Democrats & Liberals Archives

The Politics of Scientific Truth

In responding to Jack Matel’s post across the way, I hit upon a subject that has long been of concern to me: political interaction with scientific matters. We are a high-tech, scientific culture at heart, and such matters are incredibly important to our society.

The idea in Matel’s post is that somehow Anti-Americanism was the root of the refusal of needed polio vaccine in Nigeria. But even if that’s the case, the real issue is much more complex.

Ignorance is a world-wide problem. Even here people misunderstand evolution, medical science, physics- you name it. The scientific mindset is one that rejects the convenience of conventional wisdom for the rigor and skepticism of methods that take little for granted without testing.

Sometimes it's a matter of power. Those in possession of the truth have more power. If you can get people to believe that you know something they don't, you can wield tremendous influence.

But what if you're wrong? Well, then you will act to keep your ignorance a secret. You will reject farely accurate claims that you don't know what you're talking about. You'll cast recriminations on those who disagree with you, and your followers, emotionally primed to agree with you, will mistrust your critics.

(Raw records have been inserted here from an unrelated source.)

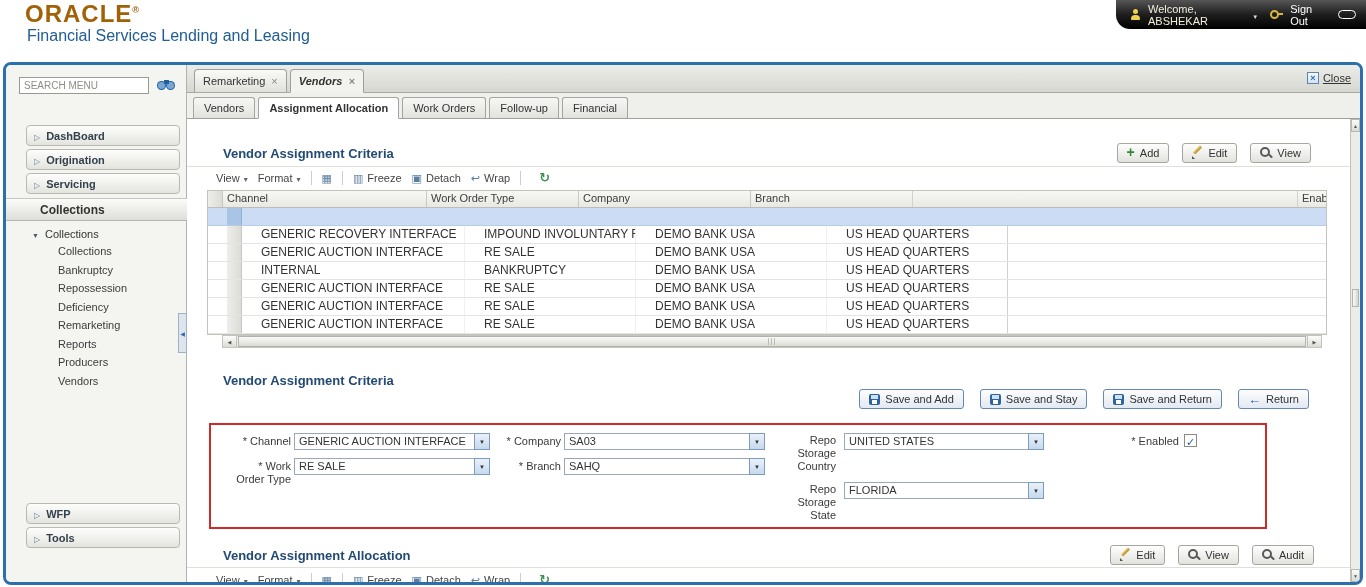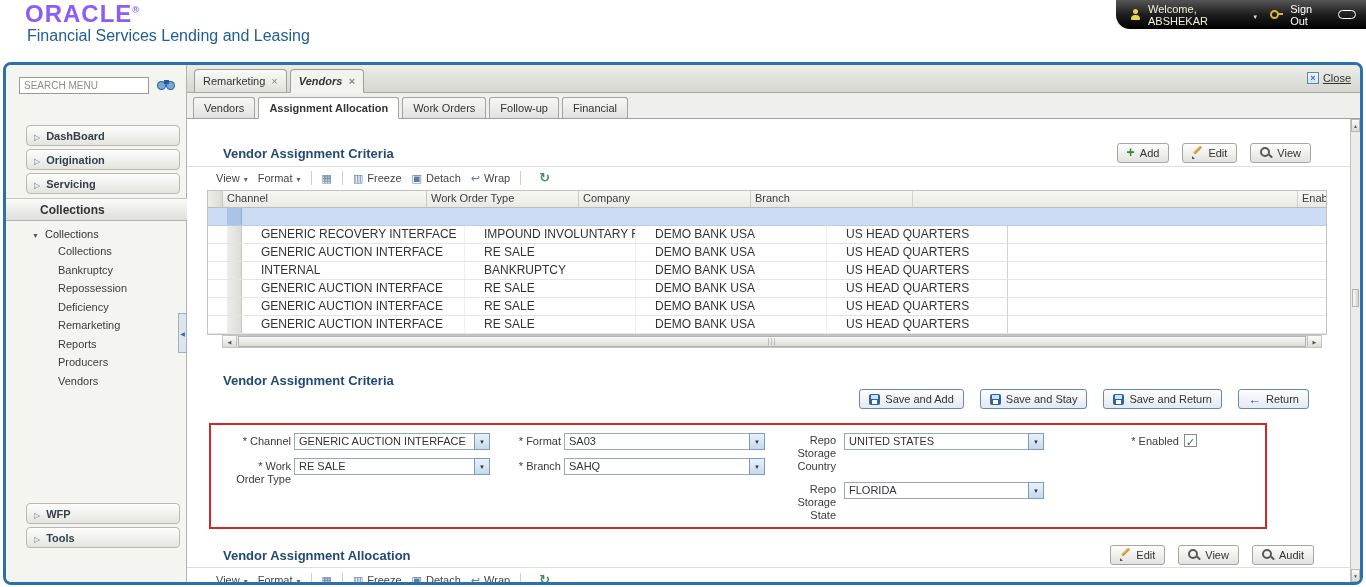--- a/index.html
+++ b/index.html
@@ -8,7 +8,7 @@
 
   
   .topbar{position:relative;width:100%;height:62px;background:#fff;}
-  .oracle-logo{position:absolute;left:25px;top:0;font-size:24px;font-weight:bold;color:#8b5cf6;letter-spacing:1px;}
+  .oracle-logo{position:absolute;left:25px;top:0;font-size:24px;font-weight:bold;color:#a16207;letter-spacing:1px;}
   .oracle-logo sup{font-size:9px;letter-spacing:0;}
   .brand-sub{position:absolute;left:27px;top:27px;font-size:16px;color:#215e92;}
   .userbar{position:absolute;top:0;right:0;width:250px;height:29px;

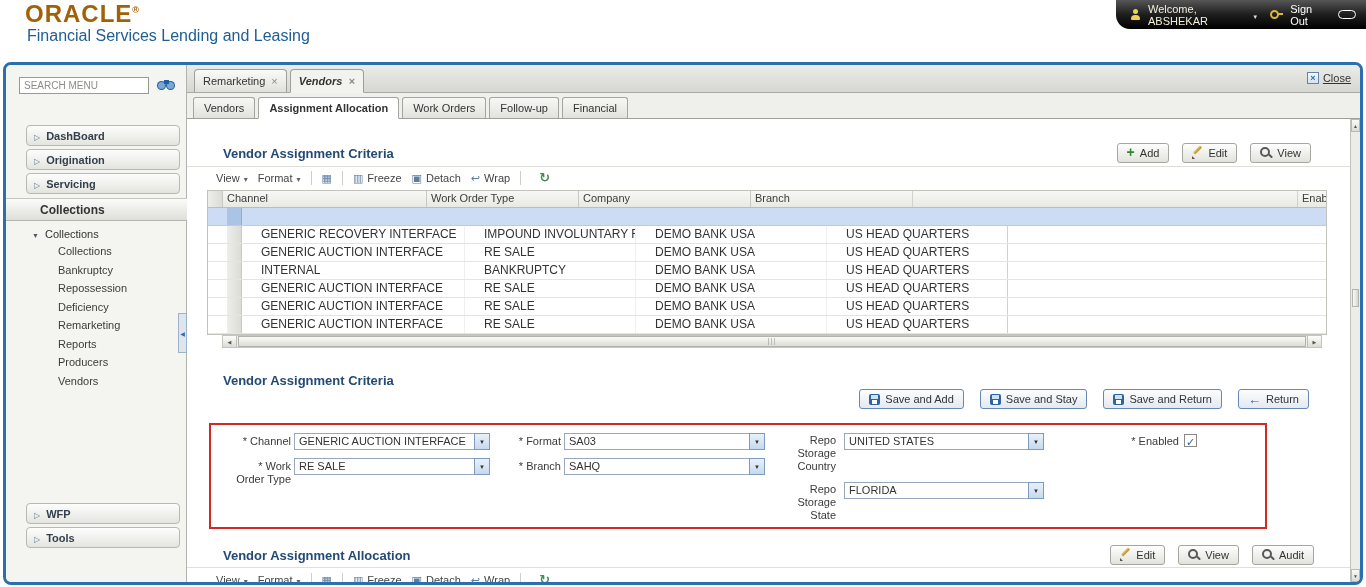--- a/index.html
+++ b/index.html
@@ -413,7 +413,7 @@
       <span class="dd-btn"></span>
     </div>
 
-    <div class="flabel" style="left:316px;top:316px;width:58px">* Format</div>
+    <div class="flabel" style="left:316px;top:316px;width:58px">* Company</div>
     <div class="dd" style="left:377px;top:314px;width:201px">
       <span class="dd-val">SA03</span>
       <span class="dd-btn"></span>

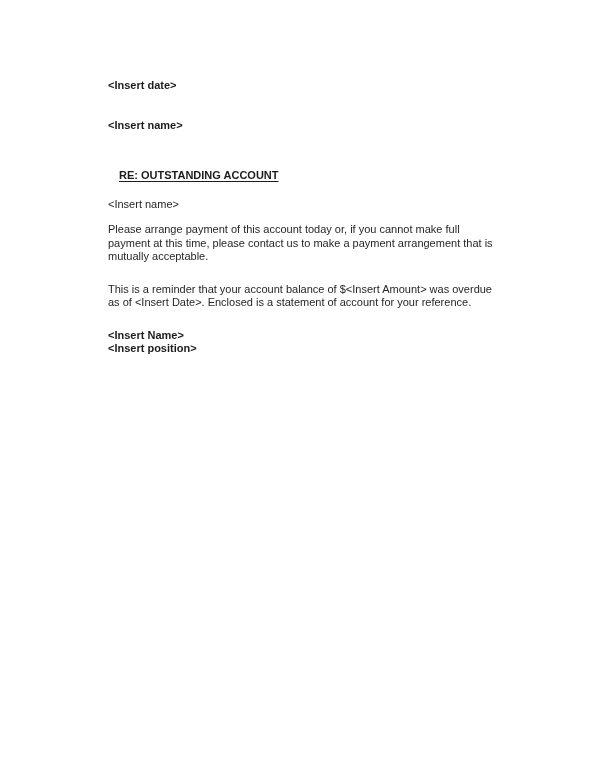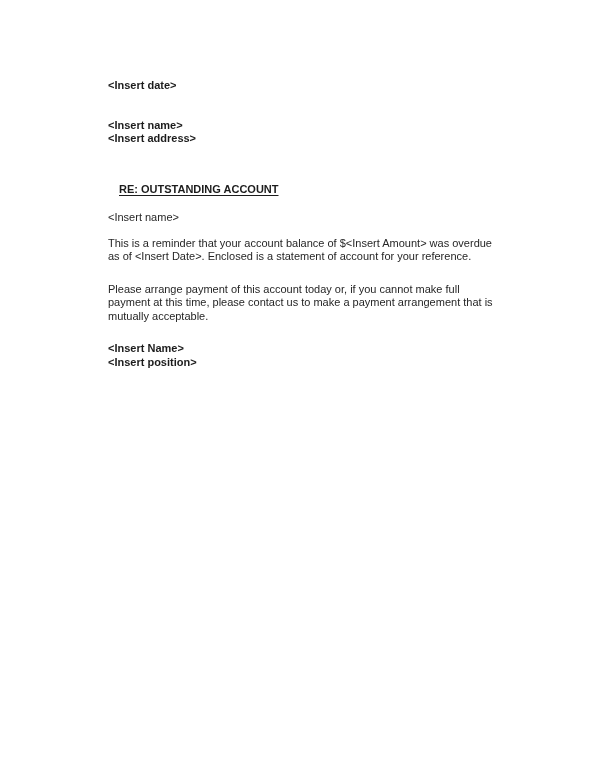--- a/index.html
+++ b/index.html
@@ -74,7 +74,6 @@
 
     <div class="recipient-block">
       <p class="line bold">&lt;Insert name&gt;</p>
-      <p class="line bold">&lt;Insert address&gt;</p>
     </div>
 
     <p class="subject-wrap"><span class="subject-line">RE: OUTSTANDING ACCOUNT</span></p>

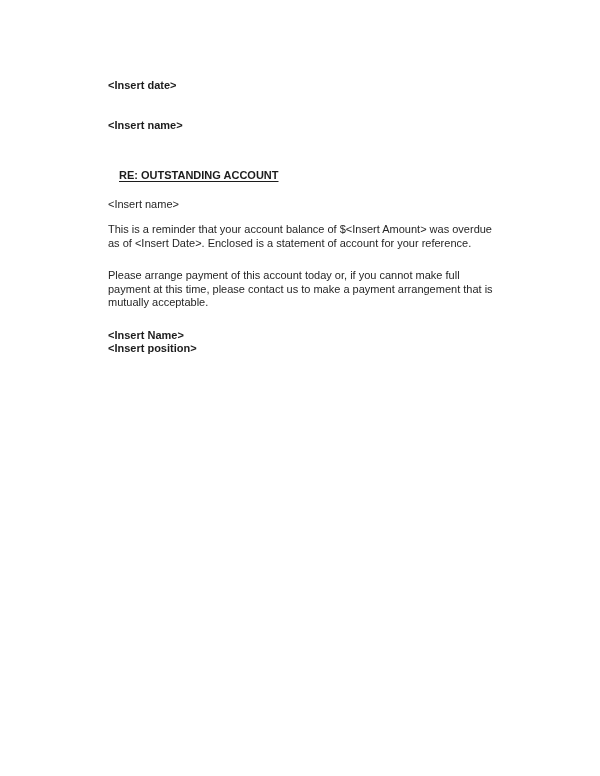--- a/index.html
+++ b/index.html
@@ -80,12 +80,12 @@
 
     <p class="line salutation">&lt;Insert name&gt;</p>
 
-    <p class="para">This is a reminder that your account balance of $&lt;Insert Amount&gt; was overdue
-as of &lt;Insert Date&gt;. Enclosed is a statement of account for your reference.</p>
-
     <p class="para">Please arrange payment of this account today or, if you cannot make full
 payment at this time, please contact us to make a payment arrangement that is
 mutually acceptable.</p>
+
+    <p class="para">This is a reminder that your account balance of $&lt;Insert Amount&gt; was overdue
+as of &lt;Insert Date&gt;. Enclosed is a statement of account for your reference.</p>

If you're still wrong, though, anything that comes of your successful persuasion of others will go somewhat, if not totally awry. Worse, people will be brought into a certain kind of denial, slowing the correction of that error.

The Republican party, has been party to such perpetuations in the last thirty years, siding with Big Tobacco, creationists, racists, and others who approach scientific truth as an abstract exercise in influence and control.

Reading William Dembski's Intelligent Design, I found out one of his reasons for advocating Intelligent Design (The theory that divine influence can be measured empirically in lifeforms) was the classic creationist rationale that evolution created negative social effects by taking God out of the equation.

I read this, and an alarm goes off. The truth is the truth. People can always act inhumanely and/or immorally on the basis of facts that bear more neutrality or complexity than they percieve. That doesn't mean the evidence supports them. In essence, ID and Creationist advocates only oppose one mistake of interpretation with one of their own.

The fact is, science is not kind to dogma. It's too willing to go back to the drawing board. Some dogmatists, though, take advantage of this changeability, and they use it to either discredit science or justify radical theories of their own on the basis of upcoming paradigm shift. But again, these ideas are often insufficiently understood. Science is not meant to be written in stone. Facts and theory are meant to shift, because science puts things to the test. Some theories and some ideas, as they are currently formulated, will fail, become discredited. It is also meant to change, to follow the trail of evidence and confirmed theory towards the truth.

It is important to note that sciences aim is not vindication, but the painstaking refinement of theories towards the object of truth. That means that the unsettled nature of science is not evidence of it's unreliability, but rather it's robust, vital search for the truth. Scientific theories may change, but the change is directed, guided. That's important in understanding paradigm shift, too.

It's rarely any more convenient in vindicating pet theories than science itself is. Just because you think your theory is the next big thing, doesn't mean you're right. Most science is grunt-work, follow-up. Imagination must meet method, chasing down the clues, confirming necessary implications of the theories.

But of course, some people look at science as a kind of religion, as philosophy on steroids. Paradigm shift is a seductive idea to those people, who see science in mostly social terms. The new overturns the old, sweeps away the outdated ideas of one's opponents.

However, if you know the real story about such shifts, they are often not so radical as they seem. Take Einstein, for example.

Einstein didn't make Newton obsolete in the classical realm. Force times mass still equals acceleration. Equal and opposite reactions still accompany actions. And gravity still works in generally the same fashion. What Einstein did was to refine Newton's picture of gravity, of light, and of objects as they accelerate towards the speed of light. But figuring that out created all kinds of new avenues of discovery. Where Einstein cleared Newton away, he did not put God, or some rules written in stone, but rather explained more things in a better fashion.

Science frustrates many politicians and others seeking power, either by stubbornly insisting on an inconvenient but well-founded theory, or by shifting the ground of supporting evidence beneath the feet of those with vested interests. So, often the relationship is one of convenient lies and omissions.

In the end, though, such lies and omissions create more friction in the machinery of government and society and thereby more needless, stupid conflicts that could be easily resolved by a practical perspective on the scientific evidence.

There are those who rightly question the value of making permanent policy on the basis of theory that may not remain permanently applicable. So what do we do? We insist on reliability. It won't be perfect, but nothing is. The perfect, in the real world, should not be the enemy of the good. We should get used to the idea that we won't get things completely right, but not the idea that the pursuit of the truth is impractical, or just not politically savvy.

The truth will set us free, but only if we are willing to cast aside illusions for its sake. True control of our lives and our freedoms comes from being as informed, as undecieved, and as undeluded as is possible. Only then can we deal with those who know or claim to know as equals. Only then does our democracy and our system of government work like it should.